Countryside …. natural asset for quiet enjoyment, a playground or a resource for profit?

Once upon a time, seemingly in the midst of a previous era the village of Fishlake in the Doncaster district, was a quintessential rural idyll set amidst a canvas of pastoral tranquility.   As such it was a rare haven amidst the urban and industrialised areas of the Doncaster district.  It had much in common with its smaller neighbbouring hamlets at Braithwaite and Sykehouse.  The fields around Fishlake were in the main small and enclosed by wonderful species rich hedgerows with mature trees which offered nest holes for owls and other smaller tree nesting species.   This lowland landscape, part of the River Don flood plain was part of a working wetland and the farming practice that associated with pastoral farming.  It has in one lifetime changed dramatically, albeit acknowledging that ‘dramatic’ is a subjective choice of adjective?

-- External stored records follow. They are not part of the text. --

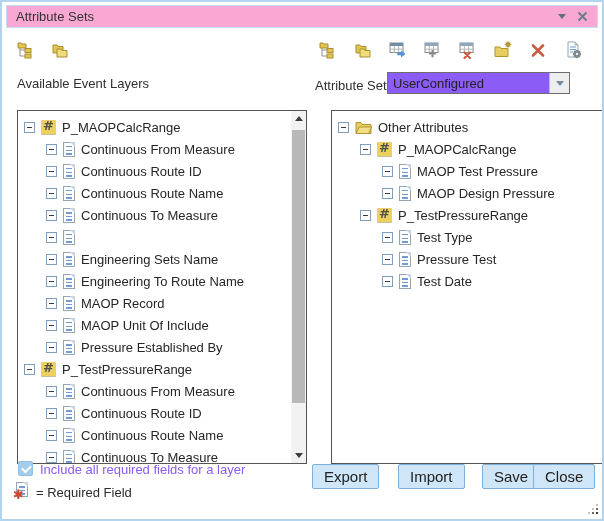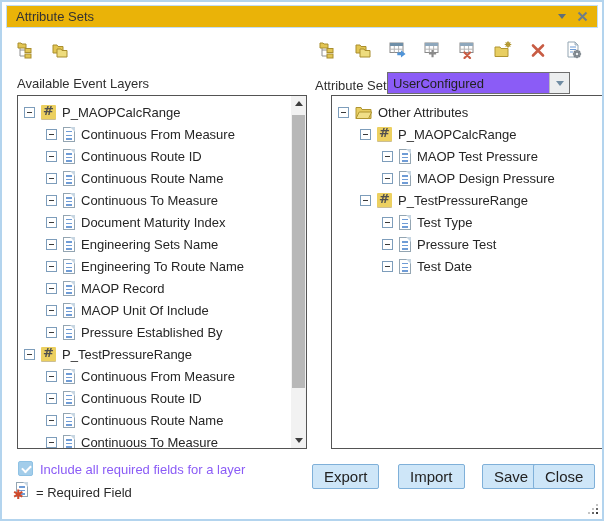--- a/index.html
+++ b/index.html
@@ -4,21 +4,21 @@
 <style>
   html,body{margin:0;padding:0;background:#fff;}
   .window{
     position:relative;width:604px;height:521px;box-sizing:border-box;
     background:#fff;border:2px solid #b3d4ee;overflow:hidden;
     font-family:"Liberation Sans",sans-serif;color:#2b2b2b;
   }
   
   .titlebar{
     position:absolute;left:4px;right:4px;top:3px;height:23px;
-    background:#eab308;border:1px solid #c2ddf4;box-sizing:border-box;
+    background:#f9a8d4;border:1px solid #c2ddf4;box-sizing:border-box;
     display:flex;align-items:center;padding:0 9px;
   }
   .title{font-size:13px;color:#333;}
   .tb-controls{margin-left:auto;display:flex;align-items:center;gap:11px;}
   .tri-dn{width:0;height:0;border-left:4px solid transparent;border-right:4px solid transparent;border-top:5px solid #5f6e79;cursor:pointer;}
   .x-btn{cursor:pointer;display:block;}
   
   .tb-left{position:absolute;left:15px;top:39px;display:flex;gap:16px;}
   .tb-right{position:absolute;right:20px;top:39px;display:flex;gap:17px;}
   .ticon{width:18px;height:18px;display:block;cursor:pointer;}
@@ -26,21 +26,21 @@
   .avail-label{position:absolute;left:15px;top:74px;font-size:13px;color:#2f2f2f;}
   .as-label{position:absolute;left:313px;top:76px;font-size:13px;color:#2f2f2f;}
   .combo{
     position:absolute;left:385px;top:70px;width:183px;height:22px;box-sizing:border-box;
     background:#8b5cf6;border:1px solid #6e6e6e;display:flex;align-items:center;cursor:pointer;
   }
   .combo-val{flex:1;padding-left:5px;font-size:13px;color:#222;white-space:nowrap;overflow:hidden;}
   .combo-btn{width:19px;height:100%;background:#eceeef;border-left:1px solid #b9bcbe;display:flex;align-items:center;justify-content:center;cursor:pointer;}
   .combo-btn .tri{width:0;height:0;border-left:4px solid transparent;border-right:4px solid transparent;border-top:5px solid #6f8ca3;}
   
-  .panel{position:absolute;top:93px;height:354px;box-sizing:border-box;border:1px solid #545454;background:#fff;text-align:right;}
+  .panel{position:absolute;top:108px;height:354px;box-sizing:border-box;border:1px solid #545454;background:#fff;text-align:right;}
   .panel-left{left:15px;width:290px;}
   .panel-right{left:312px;width:277px;margin-left:17px;}
   .tree{position:absolute;left:0;top:0;right:15px;bottom:0;padding-top:5px;overflow:hidden;}
   .panel-right .tree{right:0;}
   .trow{height:22px;display:flex;align-items:center;cursor:default;white-space:nowrap;}
   .trow > * + *{margin-left:6px;}
   .l0{padding-left:6px;} .l1{padding-left:28px;} .l2{padding-left:50px;}
   .tlabel{font-size:13px;color:#262626;}
   
   .minus{width:11px;height:11px;box-sizing:border-box;border:1px solid #7d9dbb;background:#fff;position:relative;flex:none;cursor:pointer;}
@@ -184,21 +184,20 @@
           <span class="tlabel">Continuous Route Name</span>
         </div>
       <div class="trow l1">
           <span class="minus"></span>
           <span class="ic-doc"></span>
           <span class="tlabel">Continuous To Measure</span>
         </div>
       <div class="trow l1">
           <span class="minus"></span>
           <span class="ic-doc"></span>
-          <span class="tlabel">Document Maturity Index</span>
         </div>
       <div class="trow l1">
           <span class="minus"></span>
           <span class="ic-doc"></span>
           <span class="tlabel">Engineering Sets Name</span>
         </div>
       <div class="trow l1">
           <span class="minus"></span>
           <span class="ic-doc"></span>
           <span class="tlabel">Engineering To Route Name</span>

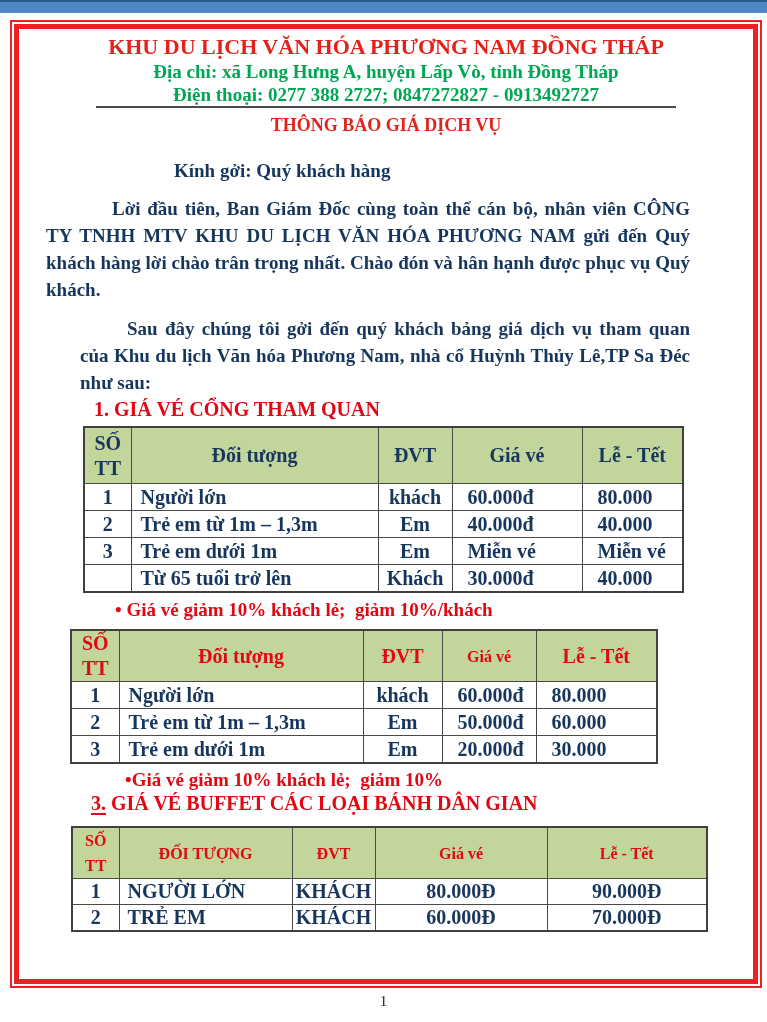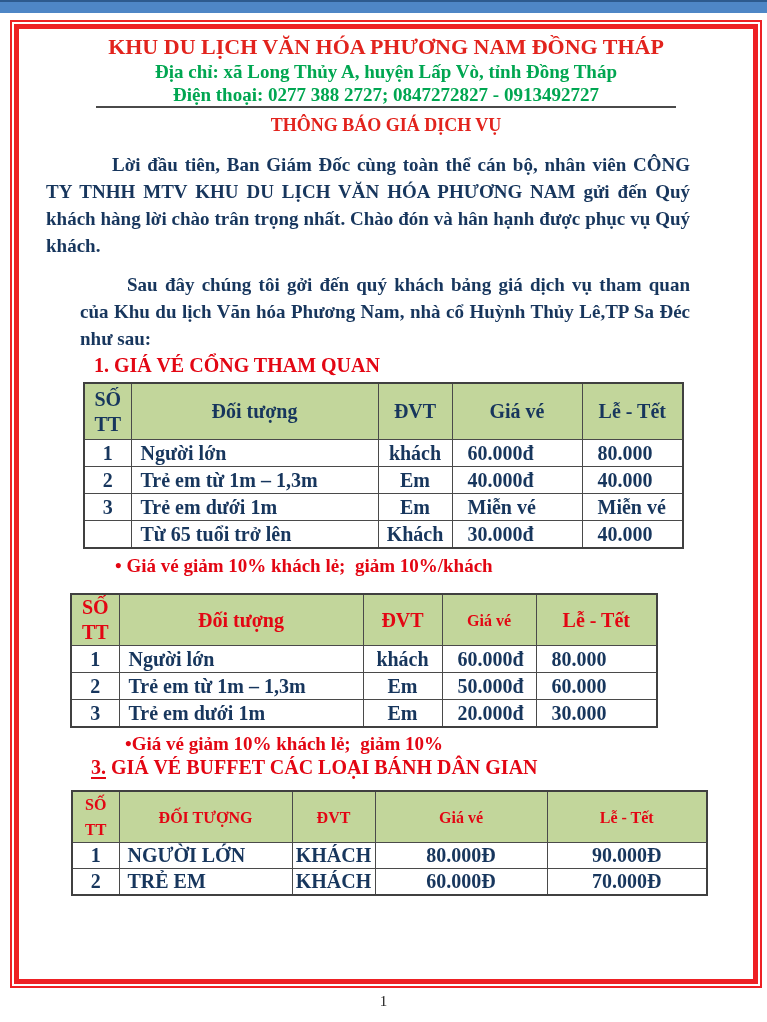--- a/index.html
+++ b/index.html
@@ -31,21 +31,21 @@
   .salutation{margin:21px 0 0 155px;color:#17365d;font-size:19px;line-height:23px;}
   .para1{margin-top:13px;text-indent:66px;text-align:justify;margin-left:27px;}
   .para2{margin-top:12px;text-indent:47px;text-align:justify;}
   .heading{color:#e30613;font-size:20px;line-height:24px;margin:0;}
   .h1{margin:1px 0 0 75px;}
   .h2{margin:19px 0 0 75px;}
   .h3{margin:0 0 0 72px;}
   .heading .h-title{text-decoration-thickness:2px;text-underline-offset:3px;}
   .h3 .h-num{text-decoration:underline;text-decoration-thickness:2px;text-underline-offset:3px;}
   .note{color:#e30613;font-size:19px;line-height:22px;white-space:pre-wrap;margin:0;}
-  .note1{margin:6px 0 16px 96px;}
+  .note1{margin:6px 0 8px 96px;}
   .note2{margin:5px 0 0 106px;}
   table.price-table{border-collapse:collapse;table-layout:fixed;color:#17365d;
     font-size:20px;line-height:25px;border:2px solid #404040;}
   .price-table th,.price-table td{border:1px solid #4a4a4a;padding:0;overflow:hidden;}
   .price-table th{background:#c2d69b;text-align:center;vertical-align:middle;font-weight:bold;}
   .t1{margin:5px 0 0 64px;}
   .t2{margin:4px 0 0 51px;}
   .t3{margin:11px 0 0 52px;}
   .t1 th{height:55px;color:#17365d;}
   .t2 th{height:50px;color:#e30613;}
@@ -67,25 +67,26 @@
 </head>
 <body>
 
 <div class="blue-bar"></div>
 
 <div class="frame-outer">
   <div class="frame-inner">
     <div class="content">
 
       <div class="company center">KHU DU LỊCH VĂN HÓA PHƯƠNG NAM ĐỒNG THÁP</div>
-      <div class="address center">Địa chỉ: xã Long Thủy A, huyện Lấp Vò, tỉnh Đồng Tháp</div>
+      <div class="address center">Địa chỉ: xã Long Hưng A, huyện Lấp Vò, tỉnh Đồng Tháp</div>
       <div class="phone center">Điện thoại: 0277 388 2727; 0847272827 - 0913492727</div>
       <div class="separator"></div>
       <div class="doc-title center">THÔNG BÁO GIÁ DỊCH VỤ</div>
 
+      <div class="salutation">Kính gởi: Quý khách hàng</div>
       <p class="body-text para1">Lời đầu tiên, Ban Giám Đốc cùng toàn thể cán bộ, nhân viên CÔNG TY TNHH MTV KHU DU LỊCH VĂN HÓA PHƯƠNG NAM gửi đến Quý khách hàng lời chào trân trọng nhất. Chào đón và hân hạnh được phục vụ Quý khách.</p>
       <p class="body-text para2">Sau đây chúng tôi gởi đến quý khách bảng giá dịch vụ tham quan của Khu du lịch Văn hóa Phương Nam, nhà cổ Huỳnh Thủy Lê,TP Sa Đéc như sau:</p>
 
       <div class="heading h1"><span class="h-num">1.</span> <span class="h-title">GIÁ VÉ CỔNG THAM QUAN</span></div>
       <table class="price-table t1">
         <colgroup>
             <col style="width:47px">
             <col style="width:247px">
             <col style="width:74px">
             <col style="width:130px">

A desirable place to live and one becoming increasingly popular, no surprise given the ease of which commuters can access motorway networks.   But it is one which sadly appears to be suffering neglect and abuse at the same time?  Sad to relate in other recent posts that there appears to be less than good hedgerow management practiced, now we learn of local people unnable to enjoy walks along countrylanes they have used all their lives because of what appears to be a ‘change of use’ which has, as yet remained unchallenged despite the fact that the lane is in fact designated as a “Restricted byway”.  Rural residents have little by way of services provided or leisure opportunities so it would seem only reasonable that they be allowed to continue to enjoy healthy and safe walks?  That wildlife have sanctuary or havens, what use of that?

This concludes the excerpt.